JSOO/ReScript 'primes' benchmark

Continuing the discussion from A short history of ReScript (BuckleScript): thought I’d start a new thread instead of continuing there since it was getting fairly OT.

You have a nice fast machine. By way of comparison, how long does the native ocamlopt code take to solve the prime?

Thanks :slight_smile: It’s a little indulgence for trying out different tech stacks. The native and bytecode benchmarks:

$ ./primes.opt
Elapsed time: 0.142687
1299709
$ ./primes.byte
Elapsed time: 0.475783
1299709

Loading it in the head seems to improve the chance of the JITer getting on the fast path, particularly if reloading the page.

Interesting. I made the change and get the following:

  • Firefox: 0.105s (before: 0.117s, seems like a speedup)
  • Chromium: 0.095s (before: 0.094s, doesn’t seem like a significant difference)

if I tweak your rescript-generated primes.js file by omitting the imports of curry.js and caml_int32.js and substituting standard javascript, the rescript version runs slightly faster than the JSOO version in chrome and slightly slower in firefox.

Yeah, the ‘curry’ stuff is because the compiler has to check whether the return value is a curried function or if it’s fully applied. There’s actually support for totally uncurried functions, with [@bs] annotation in OCaml syntax and dedicated ergonomic syntax in ReScript. I purposely didn’t use that though because I typically wouldn’t use it unless performance was actually a concern.

4 Likes

The consistent thing that emerges is that the emitted javascript of both rescript and JSOO is, with the tight loop optimizations of modern browser JIT implementations, faster than native ocaml for this workload. I don’t think that would often happen in more normal workloads but it is still quite impressive.

By contrast with my 0.29 secs for chrome and 0.26 secs for firefox, the same code rewritten in common lisp using sbcl (I think about the fastest lisp) scores at 1.05 seconds, in scheme chez-scheme and gambit (I think about the fastest schemes) come in at 1.13 seconds and 1.04 seconds respectively, and python3 is miserable at 5.7 seconds.

I guess this speaks to the quality of javascript’s current JITing engines.
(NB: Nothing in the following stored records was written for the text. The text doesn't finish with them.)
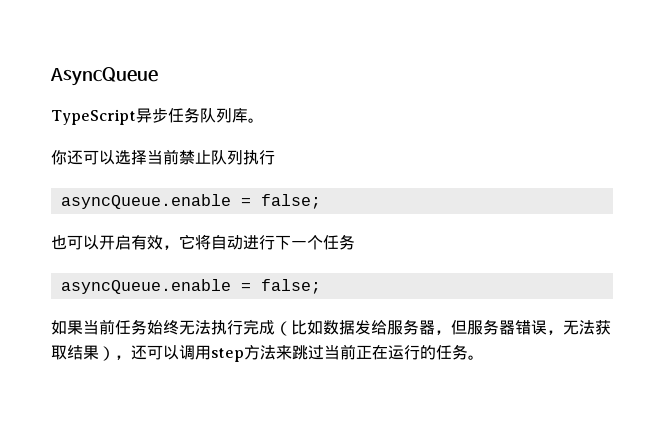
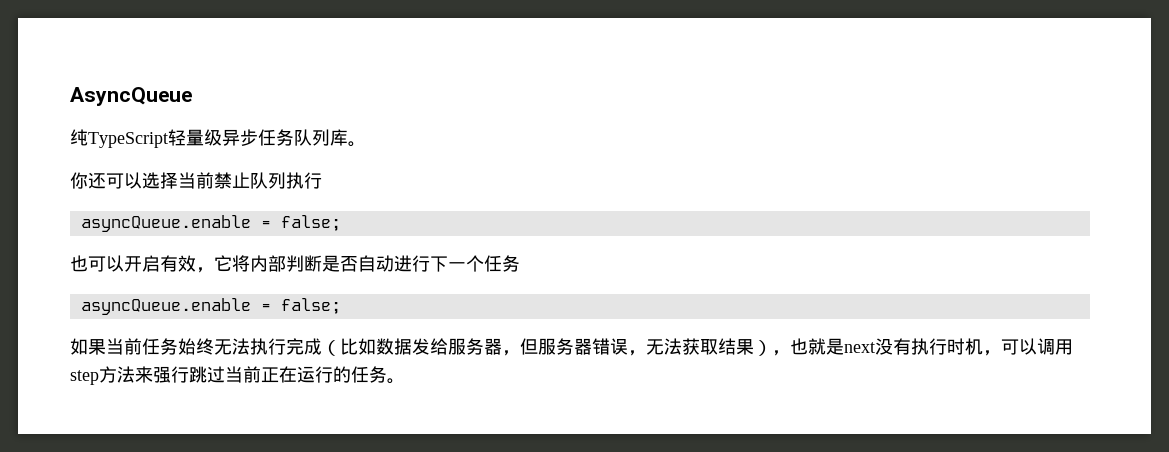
[51,109,136,125] TypeScript -> [70,129,222,148] 纯TypeScript轻量级
(211, 242) none -> [250,255,358,272] 内部判断是否
[131,345,147,360] 还 -> [790,338,1001,356] 也就是next没有执行时机，
(292, 352) none -> [153,366,189,383] 强行

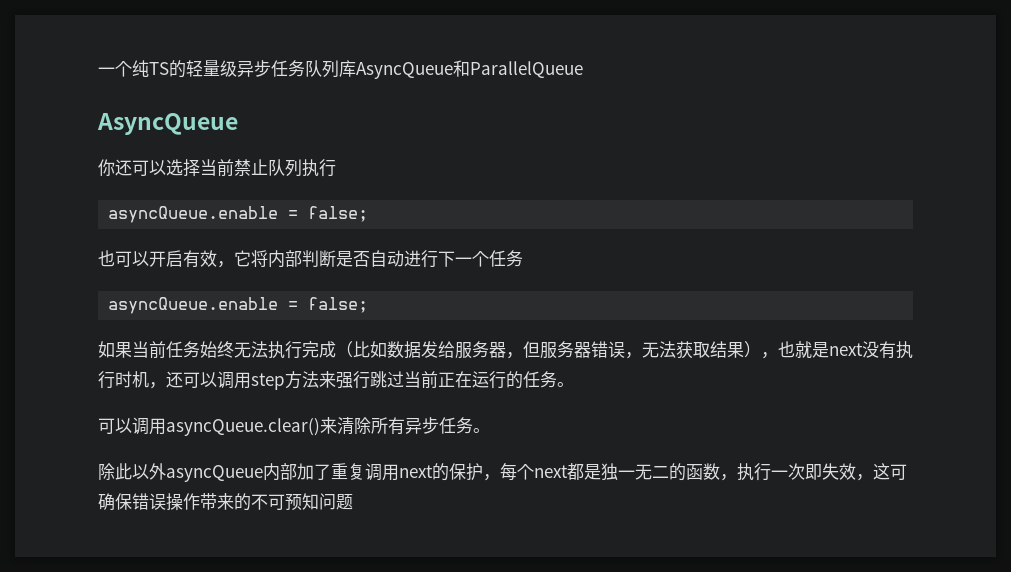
[70,87,192,106] [70,129,168,148] AsyncQueue // 纯TypeScript -> [98,60,186,78] 一个纯TS的
[348,141,366,147] 。 -> [356,60,583,79] [97,113,238,135] AsyncQueue和ParallelQueue // AsyncQueue
(1001, 353) none -> [166,371,183,388] 还
(405, 381) none -> [98,417,490,436] [98,463,907,482] [98,493,353,511] // 可以调用asyncQueue.clear()来清除所有异步任务。 // 除此以外asyncQueue内部加了重复调用next的保护，每个next都是独一无二的函数，执行一次即失效，这可确保错误操作带来的不可预知问题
Edit: I have become sufficiently intrigued that I have also just rewritten this for C++. This algorithm comes in on C++ at 0.21 seconds. So for this algorithm JSOO/rescript are nearly as fast as C++, and native ocaml is just under 2 and a half time slower, which isn’t bad at all.

4 Likes

Some more context would help people follow this conversation:

  • Could one person list all relevant timings on their machine for the benchmark ine one place? Currently the timings are speared across the two threads.
  • Could someone post a URL to a browsable version of the benchmark, not an archive uploaded somewhere? This would be useful for people who want to know what sort of code we are talking about, but not necessarily play with it locally.
3 Likes

True, sorry :slight_smile: Let me provide some more context. First of all, this is a small ‘benchmark’ that @cvine and I are playing around with to mainly check how JavaScript engines handle the OCaml-to-JS compilers’ output JS.

I’ve tried preparing a JSBench benchmark, but the JSOO output JS size is actually too large to save there–I get an error when I try to save it.
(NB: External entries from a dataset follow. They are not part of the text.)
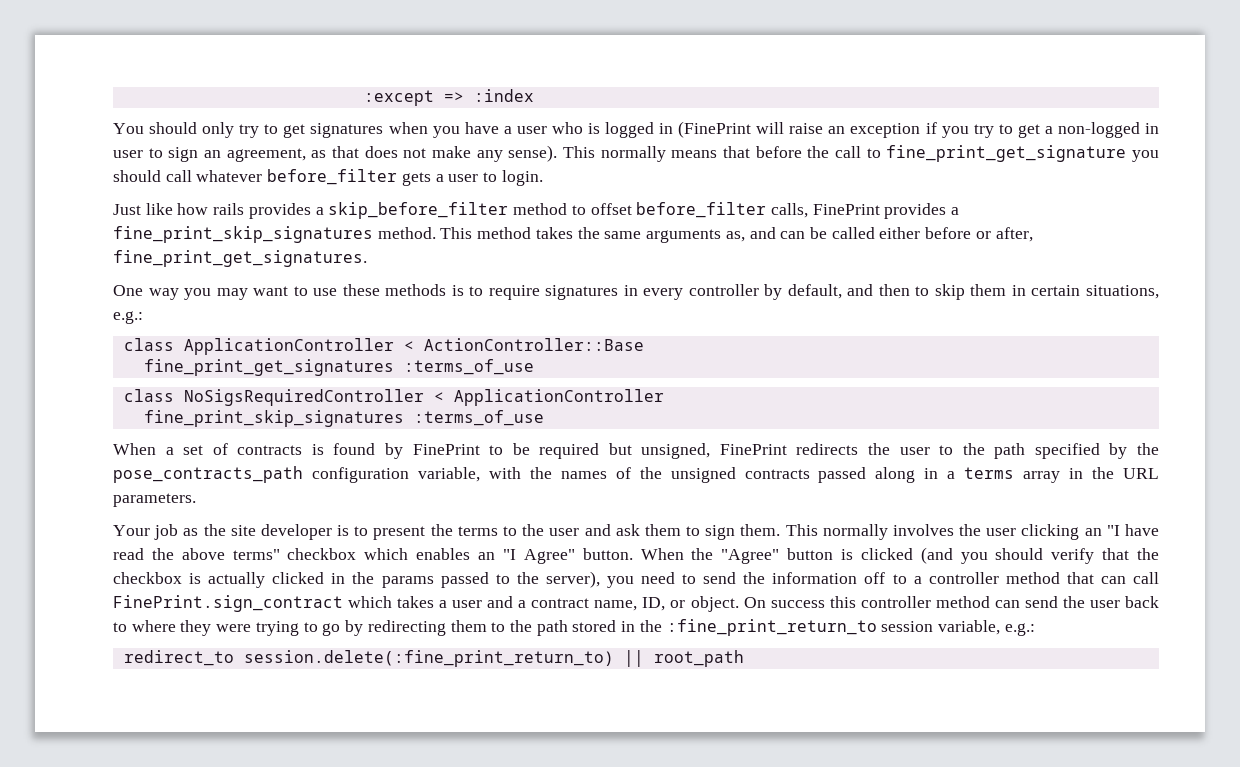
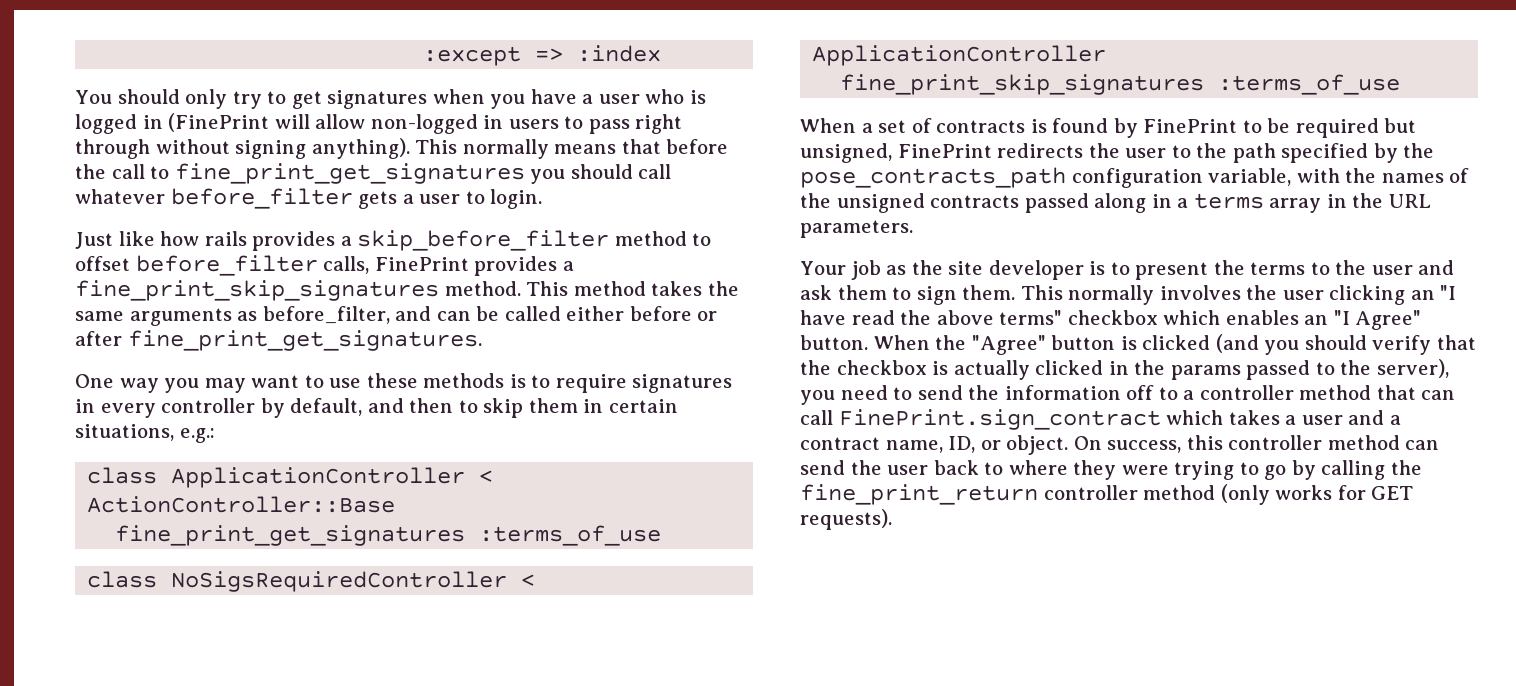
[789,122,1159,138] [113,145,558,162] raise an exception if you try to get a non-logged in user to sign an agreement, as that does not make any sense). -> [315,114,683,134] [75,138,410,159] allow non-logged in users to pass right through without signing anything).
[886,145,1127,162] fine_print_get_signature -> [174,163,525,184] fine_print_get_signatures
[725,231,745,242] as, -> [237,306,390,324] as before_filter,
[995,227,1033,242] after, -> [75,331,122,346] after
[770,600,825,608] success -> [1107,440,1182,453] success,
[367,619,1035,636] [123,650,744,667] redirecting them to the path stored in the :fine_print_return_to session variable, e.g.: // redirect_to session.delete(:fine_print_return_to) || root_path -> [1321,460,1422,480] [800,484,1414,505] [800,509,892,530] calling the fine_print_return controller method (only works for GET requests).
However, I have tried to do a slightly more formal comparison and prepared a new repo: GitHub - yawaramin/primes-ocaml-benchmarks: Benchmark of prime number calculation in OCaml compilers

I believe this is a bit better in terms of methodology–it also includes variants of his original native, bytecode, and JSOO benchmarks–but I’m open to suggestions.

1 Like

You are doing something wrong. JSOO and rescript are not over 600x slower than native ocaml for this algorithm. For this algorithm they are (I agree surprisingly) somewhat faster than native.
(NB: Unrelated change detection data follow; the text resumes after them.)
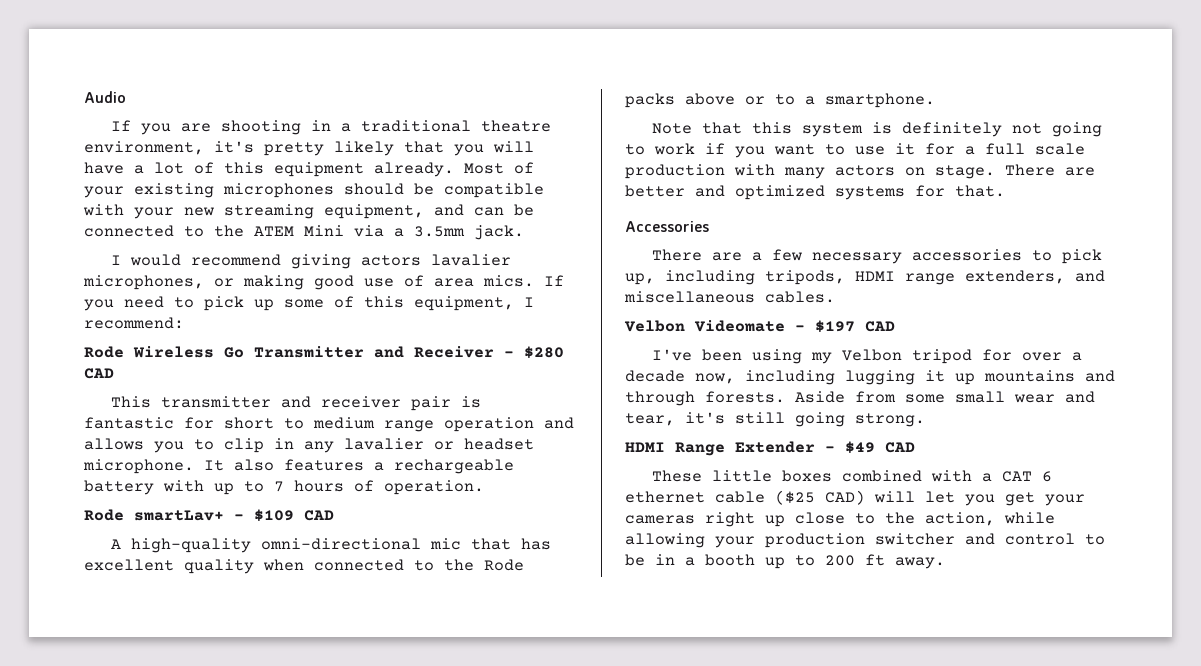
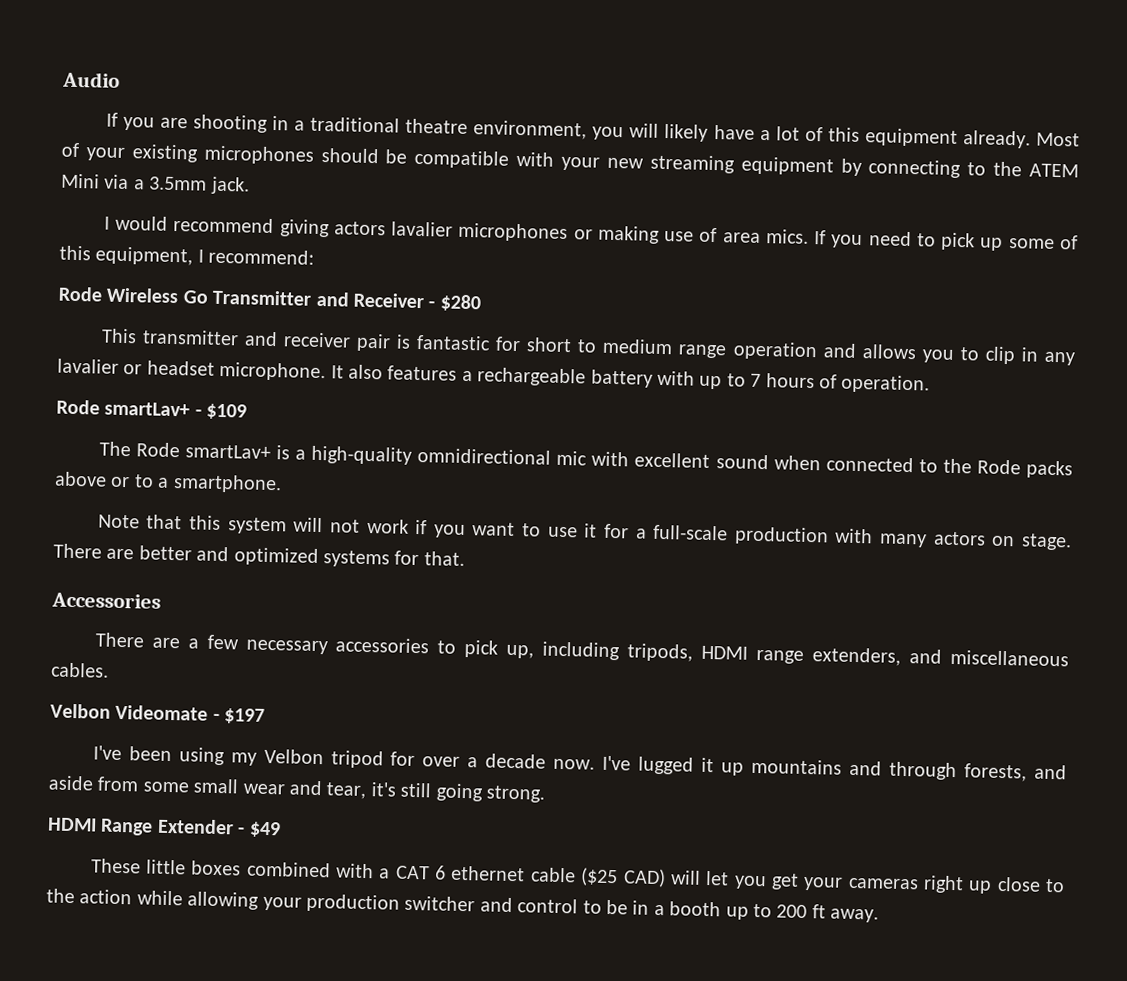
[214,141,444,156] it's pretty likely that -> (588, 130) none
(534, 147) none -> [664,123,709,142] likely
[324,204,534,219] [84,225,174,237] equipment, and can be connected -> [740,156,962,179] equipment by connecting
[83,275,204,290] microphones, -> [458,222,569,243] microphones
[314,275,354,290] good -> (660, 234) none
[84,368,114,379] CAD -> (481, 303) none
[304,510,334,521] [111,538,552,553] [84,559,254,574] CAD // A high-quality omni-directional mic that has excellent quality -> [98,441,769,470] // The Rode smartLav+ is a high-quality omnidirectional mic with excellent sound
[872,122,1103,137] [625,144,645,155] is definitely not going to -> [293,517,360,533] will not
[985,143,1085,155] full scale -> [653,524,729,541] full-scale
[865,321,895,332] CAD -> (266, 716) none
[695,370,915,385] now, including lugging -> [553,755,695,775] now. I've lugged
[705,391,845,403] forests. Aside -> [964,763,1067,782] [48,775,94,791] forests, and aside
[885,442,915,453] CAD -> (281, 829) none
[925,512,995,526] action, -> [79,889,133,905] action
I really don’t think that this particular benchmark is worth the effort. It started as a matter of interest. Let’s not take it out of proportion.

Yeah, I may well have messed up the measurement somehow. I agree, it’s not very meaningful by itself–micro-benchmarks like this are nearly always worse than actually measuring performance of a realistic application. The only meaningful result from here might be the bundle size benefit especially for slower mobile networks.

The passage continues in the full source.